TASK BRIEF:
With the line containing "sleep or expect.." as the start and the line containing "power # supported" as the end, transcribe that span of the entries below exactly, including both.

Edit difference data
* * * *

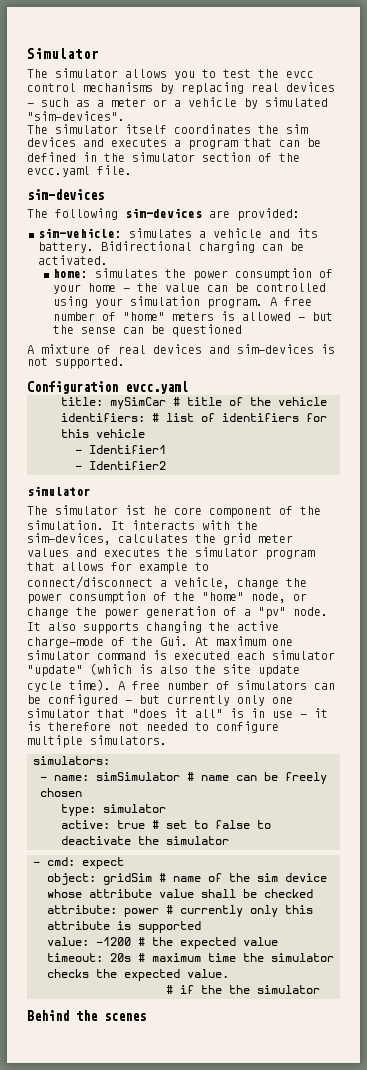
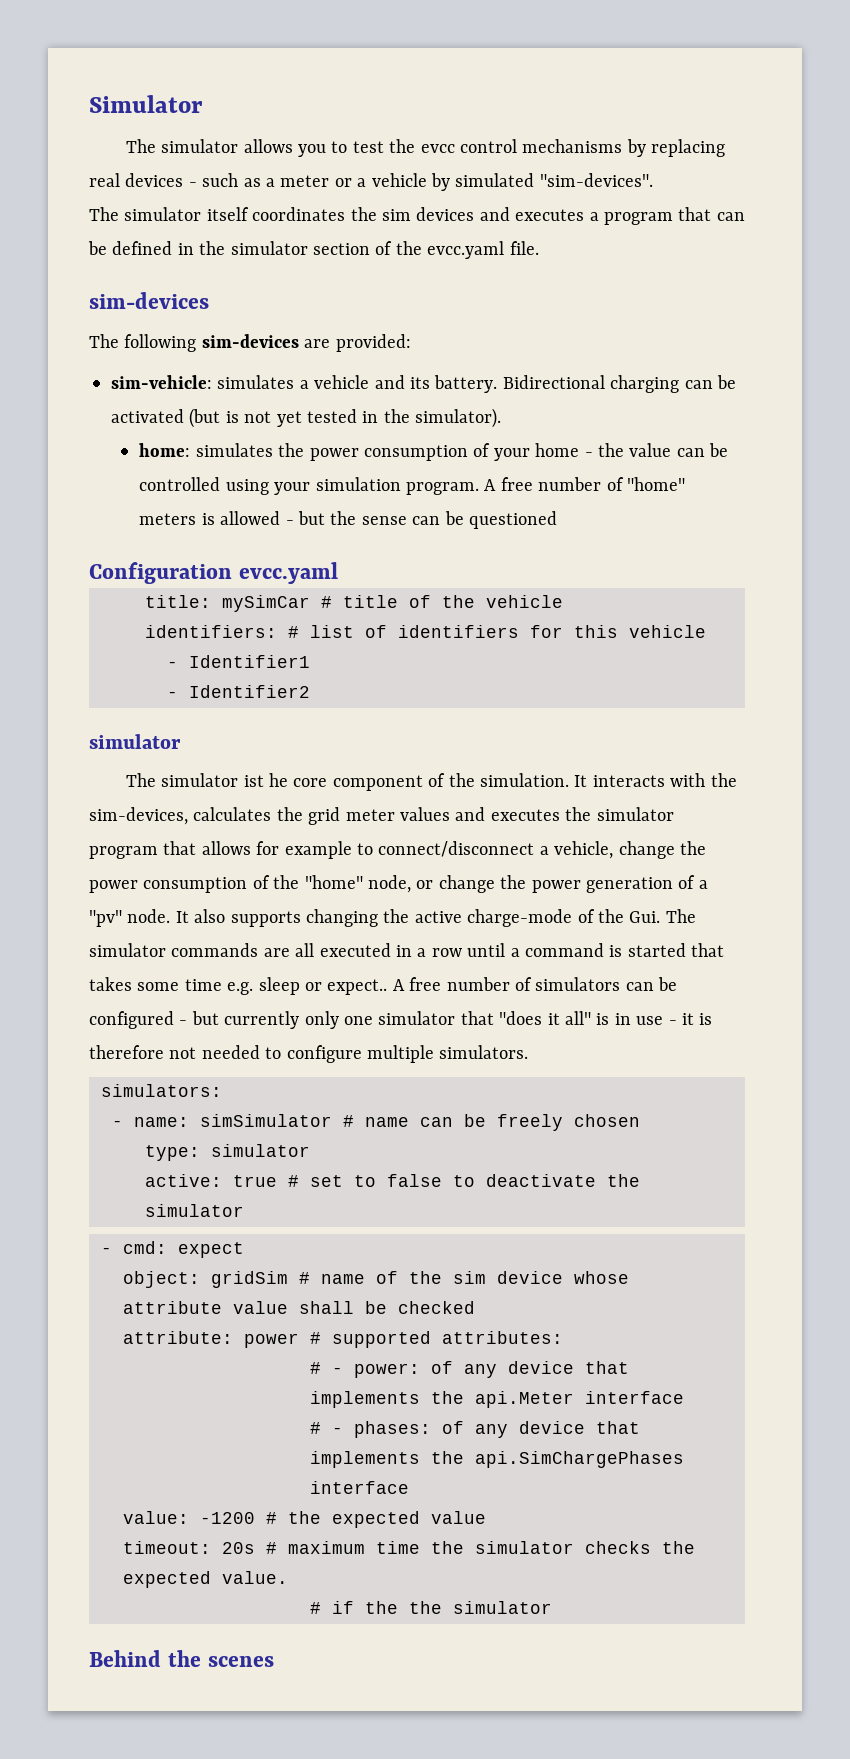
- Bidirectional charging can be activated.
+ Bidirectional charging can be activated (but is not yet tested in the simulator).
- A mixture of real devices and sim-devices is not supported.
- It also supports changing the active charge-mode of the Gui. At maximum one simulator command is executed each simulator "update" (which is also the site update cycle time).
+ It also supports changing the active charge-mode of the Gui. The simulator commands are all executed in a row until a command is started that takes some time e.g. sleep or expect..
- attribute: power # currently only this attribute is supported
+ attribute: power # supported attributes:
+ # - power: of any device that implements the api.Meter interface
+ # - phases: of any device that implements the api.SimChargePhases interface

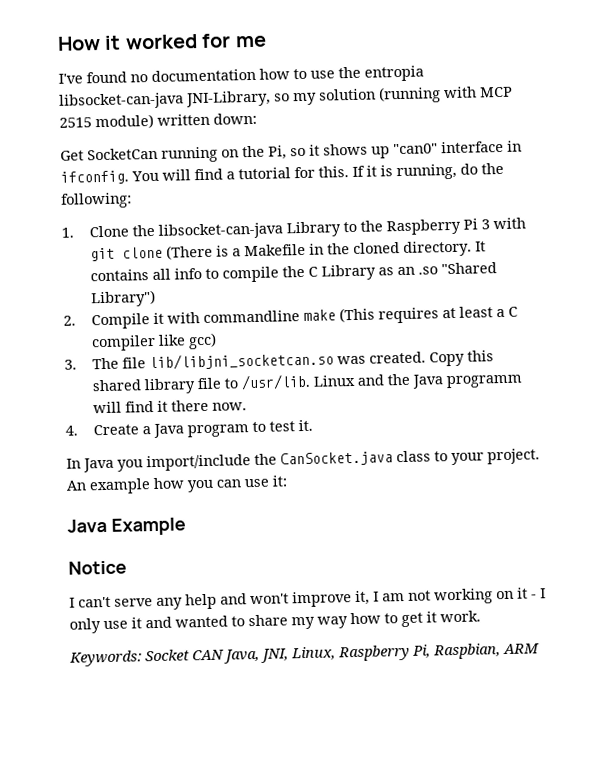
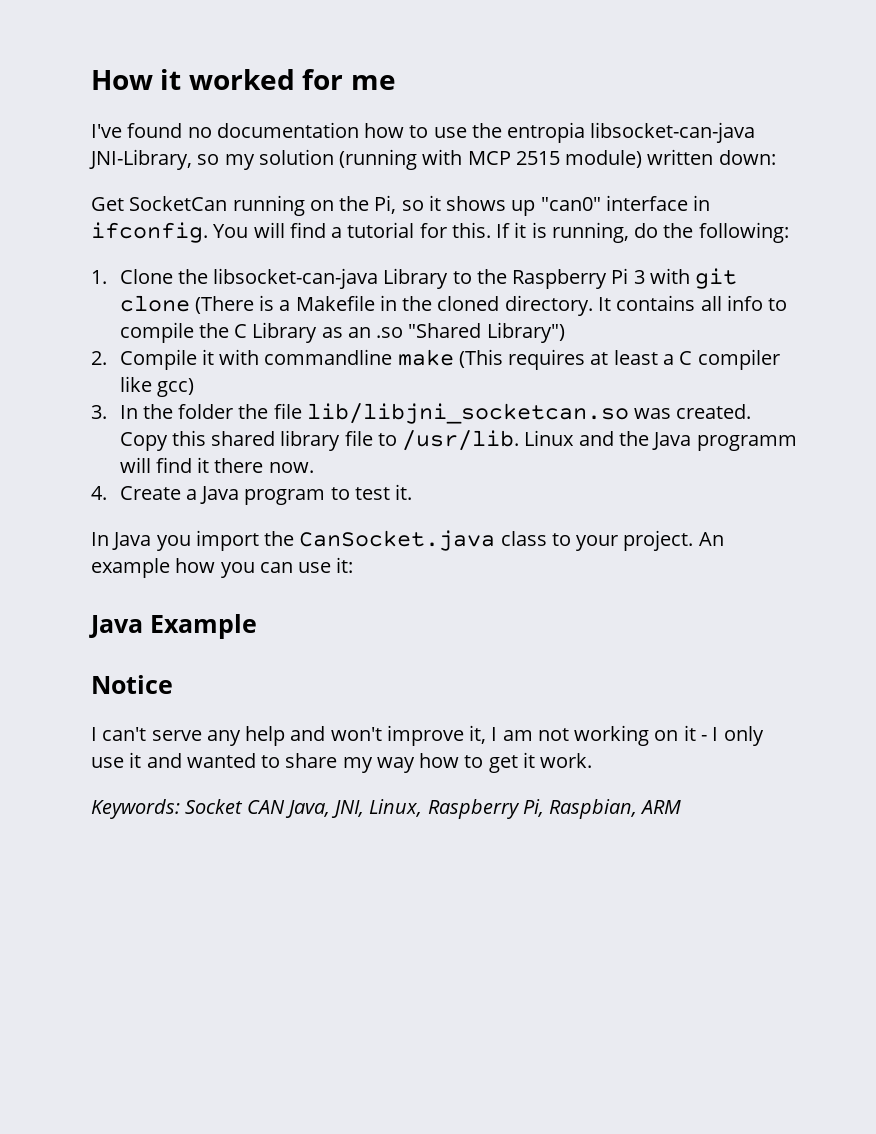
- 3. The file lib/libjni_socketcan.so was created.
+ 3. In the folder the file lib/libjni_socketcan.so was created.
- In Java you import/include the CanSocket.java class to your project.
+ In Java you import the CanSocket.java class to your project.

* * * *

RESULT OF THIS EXERCISE:
+ It also supports changing the active charge-mode of the Gui. The simulator commands are all executed in a row until a command is started that takes some time e.g. sleep or expect..
- attribute: power # currently only this attribute is supported
+ attribute: power # supported attributes:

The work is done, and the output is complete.